Saved data entries:
* * * * * * * * *
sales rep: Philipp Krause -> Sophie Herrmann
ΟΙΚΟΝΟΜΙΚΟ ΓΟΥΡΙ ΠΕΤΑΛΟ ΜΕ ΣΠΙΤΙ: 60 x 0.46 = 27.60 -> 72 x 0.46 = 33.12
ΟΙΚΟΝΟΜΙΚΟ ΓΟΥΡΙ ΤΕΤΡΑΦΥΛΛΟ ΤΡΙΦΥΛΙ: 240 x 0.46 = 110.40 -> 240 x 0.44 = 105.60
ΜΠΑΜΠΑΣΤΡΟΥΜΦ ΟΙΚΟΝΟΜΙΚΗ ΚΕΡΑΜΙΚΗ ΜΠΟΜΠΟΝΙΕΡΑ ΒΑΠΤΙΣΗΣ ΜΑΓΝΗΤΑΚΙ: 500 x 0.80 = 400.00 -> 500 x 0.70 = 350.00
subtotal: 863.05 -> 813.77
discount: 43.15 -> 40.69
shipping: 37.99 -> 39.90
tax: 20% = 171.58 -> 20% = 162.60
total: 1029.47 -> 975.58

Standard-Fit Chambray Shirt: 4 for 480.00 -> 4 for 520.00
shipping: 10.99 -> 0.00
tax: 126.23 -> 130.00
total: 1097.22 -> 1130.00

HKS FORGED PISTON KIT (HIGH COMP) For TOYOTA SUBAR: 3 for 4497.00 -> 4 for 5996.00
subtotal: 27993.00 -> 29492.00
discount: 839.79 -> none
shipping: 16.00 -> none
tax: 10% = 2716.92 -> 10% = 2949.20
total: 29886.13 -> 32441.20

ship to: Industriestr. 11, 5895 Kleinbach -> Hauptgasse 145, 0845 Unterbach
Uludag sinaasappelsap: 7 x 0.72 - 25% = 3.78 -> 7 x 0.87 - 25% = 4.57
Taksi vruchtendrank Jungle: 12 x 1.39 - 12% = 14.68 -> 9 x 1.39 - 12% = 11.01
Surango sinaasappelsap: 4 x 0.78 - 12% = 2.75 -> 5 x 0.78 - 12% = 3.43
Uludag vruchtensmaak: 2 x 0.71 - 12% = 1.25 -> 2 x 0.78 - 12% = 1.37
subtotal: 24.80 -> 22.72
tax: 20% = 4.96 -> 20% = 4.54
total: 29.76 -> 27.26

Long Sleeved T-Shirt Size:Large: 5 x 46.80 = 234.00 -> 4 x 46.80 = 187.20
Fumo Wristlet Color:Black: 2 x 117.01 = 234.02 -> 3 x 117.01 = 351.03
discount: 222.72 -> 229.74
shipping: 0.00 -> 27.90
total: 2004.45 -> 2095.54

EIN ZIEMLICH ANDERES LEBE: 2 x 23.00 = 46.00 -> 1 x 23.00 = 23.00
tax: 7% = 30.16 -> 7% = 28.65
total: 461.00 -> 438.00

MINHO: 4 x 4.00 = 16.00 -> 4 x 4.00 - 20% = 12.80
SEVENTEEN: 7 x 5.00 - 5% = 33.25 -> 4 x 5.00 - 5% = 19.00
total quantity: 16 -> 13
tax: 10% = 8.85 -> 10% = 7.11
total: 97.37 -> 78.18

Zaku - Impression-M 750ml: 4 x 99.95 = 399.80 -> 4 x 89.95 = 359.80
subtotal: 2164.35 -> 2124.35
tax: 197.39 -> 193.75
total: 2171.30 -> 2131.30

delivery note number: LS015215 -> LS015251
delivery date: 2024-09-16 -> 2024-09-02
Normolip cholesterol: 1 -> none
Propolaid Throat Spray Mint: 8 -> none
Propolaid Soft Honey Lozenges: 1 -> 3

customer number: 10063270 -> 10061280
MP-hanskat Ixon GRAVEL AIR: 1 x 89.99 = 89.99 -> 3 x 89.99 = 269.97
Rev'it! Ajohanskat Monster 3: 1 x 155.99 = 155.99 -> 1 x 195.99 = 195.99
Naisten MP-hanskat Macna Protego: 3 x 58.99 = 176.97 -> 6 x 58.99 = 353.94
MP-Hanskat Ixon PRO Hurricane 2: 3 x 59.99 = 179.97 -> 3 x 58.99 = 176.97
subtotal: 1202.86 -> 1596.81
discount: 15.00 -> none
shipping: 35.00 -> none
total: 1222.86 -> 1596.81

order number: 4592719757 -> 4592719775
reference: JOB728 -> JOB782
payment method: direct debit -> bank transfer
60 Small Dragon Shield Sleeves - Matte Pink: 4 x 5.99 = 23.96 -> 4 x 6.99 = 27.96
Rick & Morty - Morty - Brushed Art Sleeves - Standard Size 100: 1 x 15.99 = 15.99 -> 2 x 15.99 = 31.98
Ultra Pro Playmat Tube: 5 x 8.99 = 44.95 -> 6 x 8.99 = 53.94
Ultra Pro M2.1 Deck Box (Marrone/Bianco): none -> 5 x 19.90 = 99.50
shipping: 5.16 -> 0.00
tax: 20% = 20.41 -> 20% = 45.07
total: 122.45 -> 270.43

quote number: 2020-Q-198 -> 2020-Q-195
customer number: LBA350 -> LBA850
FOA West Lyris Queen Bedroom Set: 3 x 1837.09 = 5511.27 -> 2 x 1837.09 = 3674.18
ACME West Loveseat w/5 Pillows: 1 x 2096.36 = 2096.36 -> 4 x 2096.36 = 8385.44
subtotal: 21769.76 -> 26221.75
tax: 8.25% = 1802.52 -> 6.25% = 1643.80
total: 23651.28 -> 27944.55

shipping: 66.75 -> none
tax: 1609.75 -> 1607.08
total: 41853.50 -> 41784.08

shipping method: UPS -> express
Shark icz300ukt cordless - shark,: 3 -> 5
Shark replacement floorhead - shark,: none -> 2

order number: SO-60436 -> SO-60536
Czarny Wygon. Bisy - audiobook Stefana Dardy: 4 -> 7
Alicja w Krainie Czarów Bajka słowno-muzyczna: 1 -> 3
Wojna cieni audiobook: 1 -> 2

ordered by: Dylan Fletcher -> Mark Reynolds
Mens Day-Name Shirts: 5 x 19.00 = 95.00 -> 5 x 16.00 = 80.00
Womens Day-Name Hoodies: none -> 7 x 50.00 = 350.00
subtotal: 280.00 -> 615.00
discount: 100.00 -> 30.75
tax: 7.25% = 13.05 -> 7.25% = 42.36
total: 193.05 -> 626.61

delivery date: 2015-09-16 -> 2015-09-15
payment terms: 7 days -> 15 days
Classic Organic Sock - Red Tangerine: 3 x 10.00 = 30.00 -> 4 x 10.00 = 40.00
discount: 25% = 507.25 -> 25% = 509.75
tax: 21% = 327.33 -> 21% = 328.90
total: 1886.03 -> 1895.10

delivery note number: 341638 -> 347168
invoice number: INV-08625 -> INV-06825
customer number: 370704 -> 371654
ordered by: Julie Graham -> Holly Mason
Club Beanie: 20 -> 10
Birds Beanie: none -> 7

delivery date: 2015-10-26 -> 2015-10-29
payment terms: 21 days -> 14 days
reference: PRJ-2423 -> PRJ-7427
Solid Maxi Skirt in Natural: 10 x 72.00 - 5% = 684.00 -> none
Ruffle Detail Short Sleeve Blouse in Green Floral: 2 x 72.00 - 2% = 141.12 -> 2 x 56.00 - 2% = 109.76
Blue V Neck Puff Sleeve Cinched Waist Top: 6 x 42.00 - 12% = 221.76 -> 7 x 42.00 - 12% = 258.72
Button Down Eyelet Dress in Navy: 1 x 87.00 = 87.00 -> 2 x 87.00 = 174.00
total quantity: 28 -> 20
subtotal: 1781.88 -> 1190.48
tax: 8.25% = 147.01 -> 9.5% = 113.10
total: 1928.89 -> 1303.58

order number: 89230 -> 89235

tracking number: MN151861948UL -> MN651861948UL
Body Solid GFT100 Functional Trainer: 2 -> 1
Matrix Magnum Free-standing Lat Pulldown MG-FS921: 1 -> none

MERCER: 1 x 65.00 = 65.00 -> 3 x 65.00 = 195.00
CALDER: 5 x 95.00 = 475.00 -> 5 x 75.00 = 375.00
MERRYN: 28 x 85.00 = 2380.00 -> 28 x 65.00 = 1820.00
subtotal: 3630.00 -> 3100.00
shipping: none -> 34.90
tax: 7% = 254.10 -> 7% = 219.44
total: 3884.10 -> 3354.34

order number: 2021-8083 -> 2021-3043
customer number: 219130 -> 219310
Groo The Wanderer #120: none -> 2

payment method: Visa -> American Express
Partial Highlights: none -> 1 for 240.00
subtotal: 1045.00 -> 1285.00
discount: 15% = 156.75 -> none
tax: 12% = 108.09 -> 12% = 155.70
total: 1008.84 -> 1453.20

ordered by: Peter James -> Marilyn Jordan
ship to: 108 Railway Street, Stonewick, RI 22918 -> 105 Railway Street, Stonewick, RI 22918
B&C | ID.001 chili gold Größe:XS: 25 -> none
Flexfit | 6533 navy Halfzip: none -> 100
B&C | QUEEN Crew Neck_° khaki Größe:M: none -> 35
* * * * * * * * *
__Required work__:
Reproduce, character for character, only the lines of the preceding data that start at the line with "total: 122.45 -> 270.43" and end at the line with "ordered by: Dylan Fletcher -> Mark Reynolds", both included.

__Reply__:
total: 122.45 -> 270.43

quote number: 2020-Q-198 -> 2020-Q-195
customer number: LBA350 -> LBA850
FOA West Lyris Queen Bedroom Set: 3 x 1837.09 = 5511.27 -> 2 x 1837.09 = 3674.18
ACME West Loveseat w/5 Pillows: 1 x 2096.36 = 2096.36 -> 4 x 2096.36 = 8385.44
subtotal: 21769.76 -> 26221.75
tax: 8.25% = 1802.52 -> 6.25% = 1643.80
total: 23651.28 -> 27944.55

shipping: 66.75 -> none
tax: 1609.75 -> 1607.08
total: 41853.50 -> 41784.08

shipping method: UPS -> express
Shark icz300ukt cordless - shark,: 3 -> 5
Shark replacement floorhead - shark,: none -> 2

order number: SO-60436 -> SO-60536
Czarny Wygon. Bisy - audiobook Stefana Dardy: 4 -> 7
Alicja w Krainie Czarów Bajka słowno-muzyczna: 1 -> 3
Wojna cieni audiobook: 1 -> 2

ordered by: Dylan Fletcher -> Mark Reynolds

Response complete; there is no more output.